The rate of increase in consumer prices continued to decelerate for the third straight month in November due to slowdown in food costs, the Philippine Statistics Authority (PSA) reported.
The headline inflation rate further eased to 4.2 percent last month from 4.6 percent in October, but still higher compared with the 3.3 percent seen in November 2020, data from the PSA revealed on Tuesday, Dec. 7.
The latest inflation print brought the 11-month average at 4.5 percent, still above the government’s target band of 2.0 percent to 4.0 percent.
The decline in the overall year-on-year inflation last month was primarily driven by the slowdown in inflation for food to 4.1 percent from 5.6 percent in October.
In particular, vegetable inflation turned negative at -1.8 percent from 11.4 percent in October. Fish inflation also dropped to 7.9 percent from 9.5 percent in the same period.
Meat inflation likewise decreased to 10.7 percent from 11.9 percent, while pork inflation decreased to 17.3 percent from 23.3 percent.
However, on a month-on-month basis, both meat and pork recorded positive inflation at 2.4 and 4.2 percent, respectively.
Latest data from the Department of Agriculture showed a slower pork import arrival with only a 42 percent utilization of the expanded pork minimum access volume (MAV) as of end-November.
At the same time, the unreleased inventory of frozen pork is reported at 76,953 metric tons.
The slow importation and release of inventory, together with higher demand due to the Christmas season, led to higher average pork prices in November, Chua said.
“Pork prices continuously went down month-on-month from July to early-October. This means that our policy to temporarily import pork has been effective,” Socioeconomic Planning Secretary Karl Kendrick T. Chua said.
“However, the uptick in prices in November shows that we need to further ease administrative requirements for the unloading and distribution of stocks to encourage more importation and help bring back pork prices to their pre-African Swine Fever level,” he added.
Meanwhile, non-food inflation slightly rose to 4.1 percent from 3.8 percent for the same period.

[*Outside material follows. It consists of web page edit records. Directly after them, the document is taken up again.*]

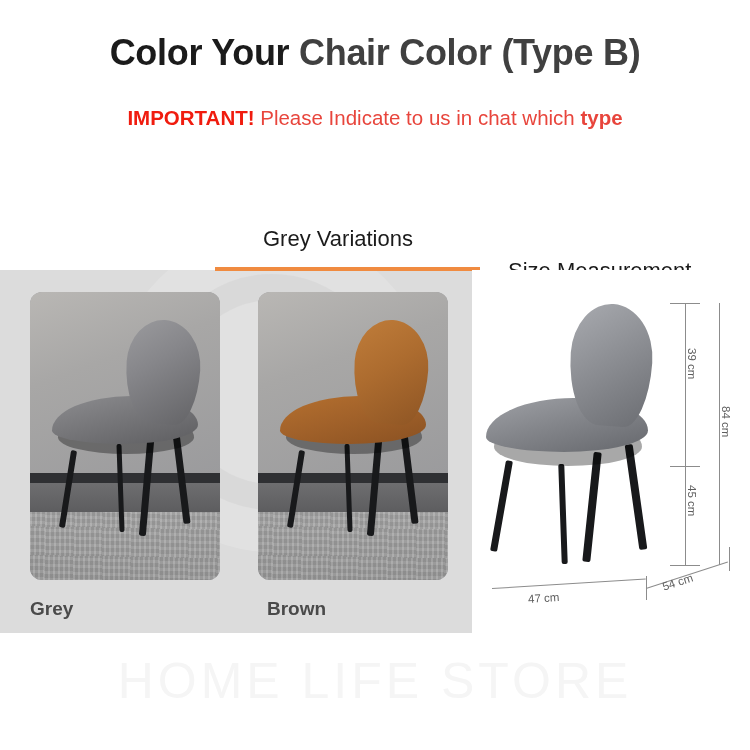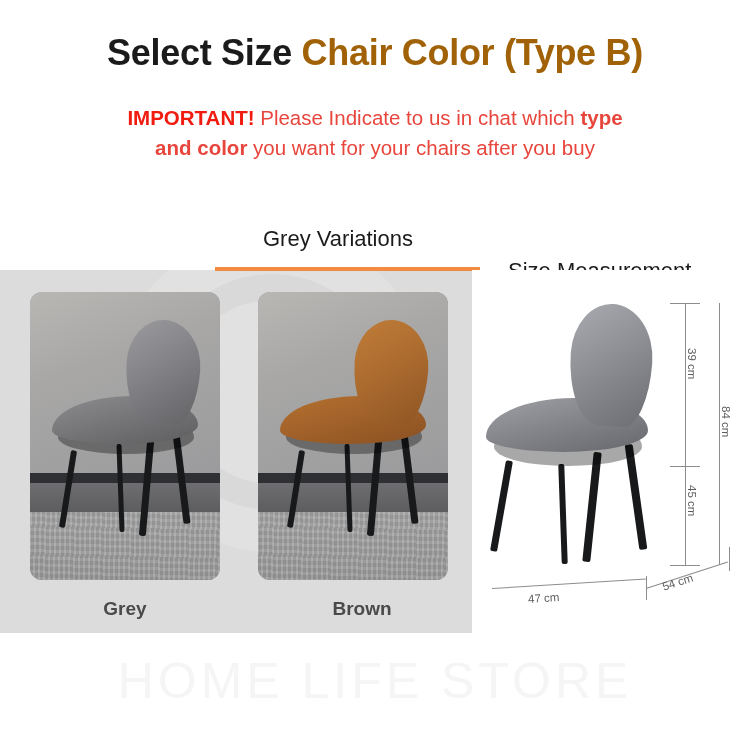"Select Size" span { text: Select Size -> Color Your }
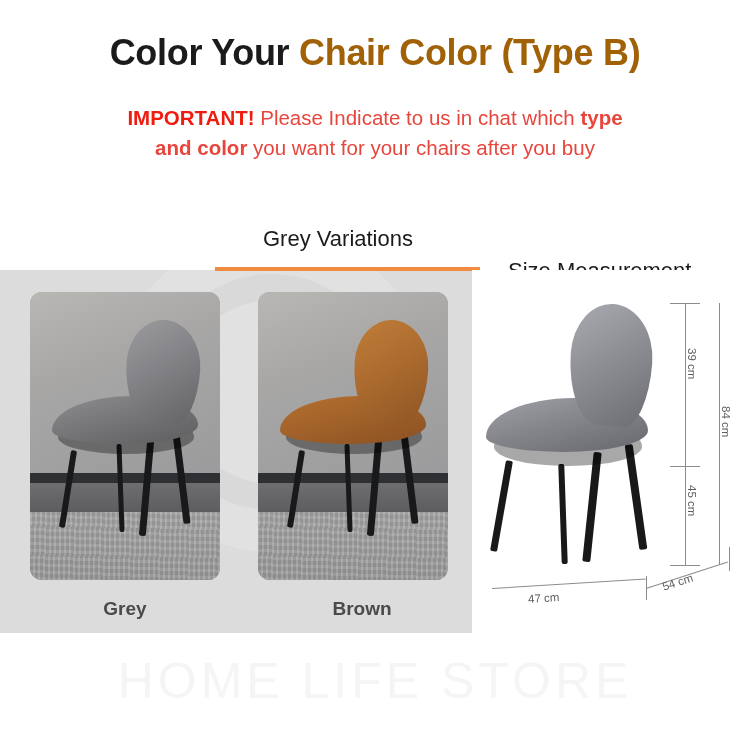"Chair Color (Type B)" .headline .accent { color: #a16207 -> #404040 }
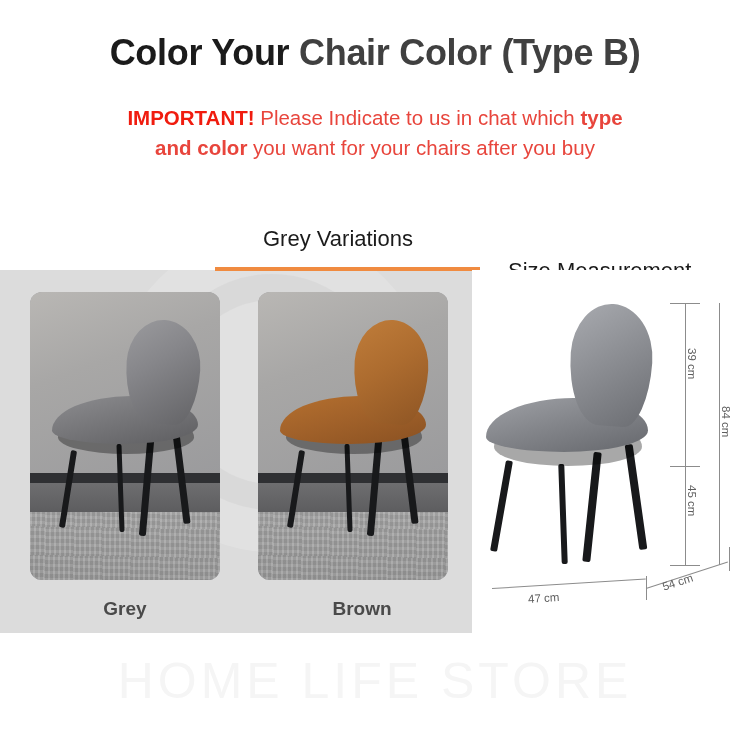"and color you want for" div { html: <div> <span>and color</span><span> you want for your chairs after you buy</span> </div> -> none }
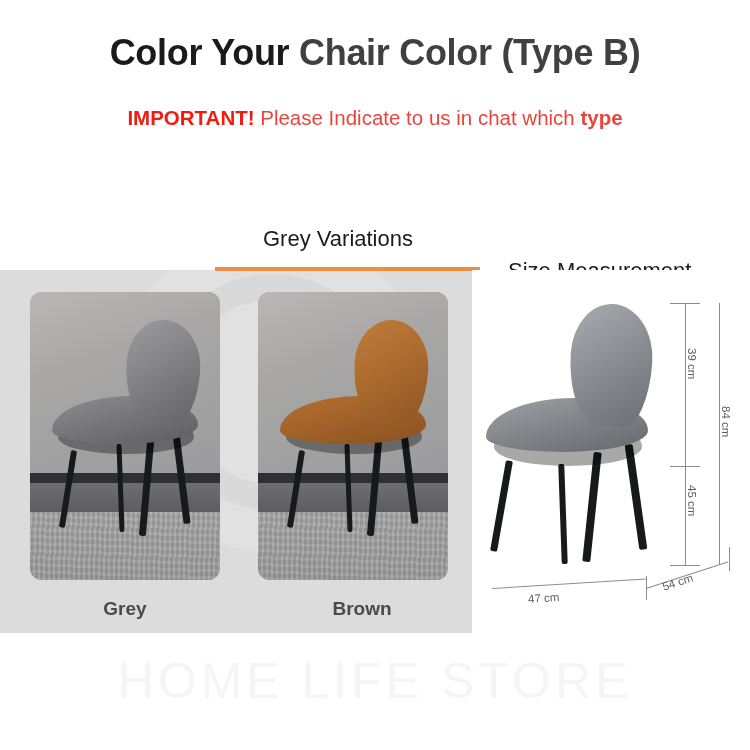"Grey" .swatch-label { text-align: center -> left }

The main driver was high international crude oil prices, which drove up transport inflation to 8.8 percent from 7.1 percent.
This was also reflected in the higher inflation seen in housing, water, electricity, gas, and other fuels at 4.6 percent from 4.4 percent.
In a bid to support qualified public utility jeepney operators amid high oil prices, the Land Transportation Franchising and Regulatory Board has started distributing cash grants worth Php 1 billion through its Pantawid Pasada Program.
As of November 24, around 78,000 out of 136,000 target beneficiaries have received fuel subsidies.
The government has also increased the passenger capacity for public utility vehicles (PUVs) from 50 percent to 70 percent in areas under Alert Level 2 to increase mobility and help PUV drivers earn more.
The National Economic and Development Authority (NEDA) recommended further increasing passenger capacity to up to 100 percent for all transport types as vaccination rates increase.
“Enhancing people’s mobility while observing health protocols is crucial as we sustain our economic recovery amid the threat of the Omicron variant,” Chua said.
“As restrictions ease, we recommend increasing public transport capacity to 100 percent as vaccination rates increase to reduce crowding in terminals and help protect commuters and drivers from future oil price shocks,” he added.
Meanwhile, ING Bank Senior Economist Nicholas Mapa noted that the November inflation rate was still faster than market expectations for a 4.0 percent pickup in prices.
“Food inflation lowed in November resulting from improved harvest due to favorable weather conditions. Meanwhile, higher electricity and transportation costs offset the deceleration in food price,” Mapa said.
“Elevated global crude oil prices filtered through to increased electricity bills and pricier diesel, keeping the headline inflation number above target for another month,” he added.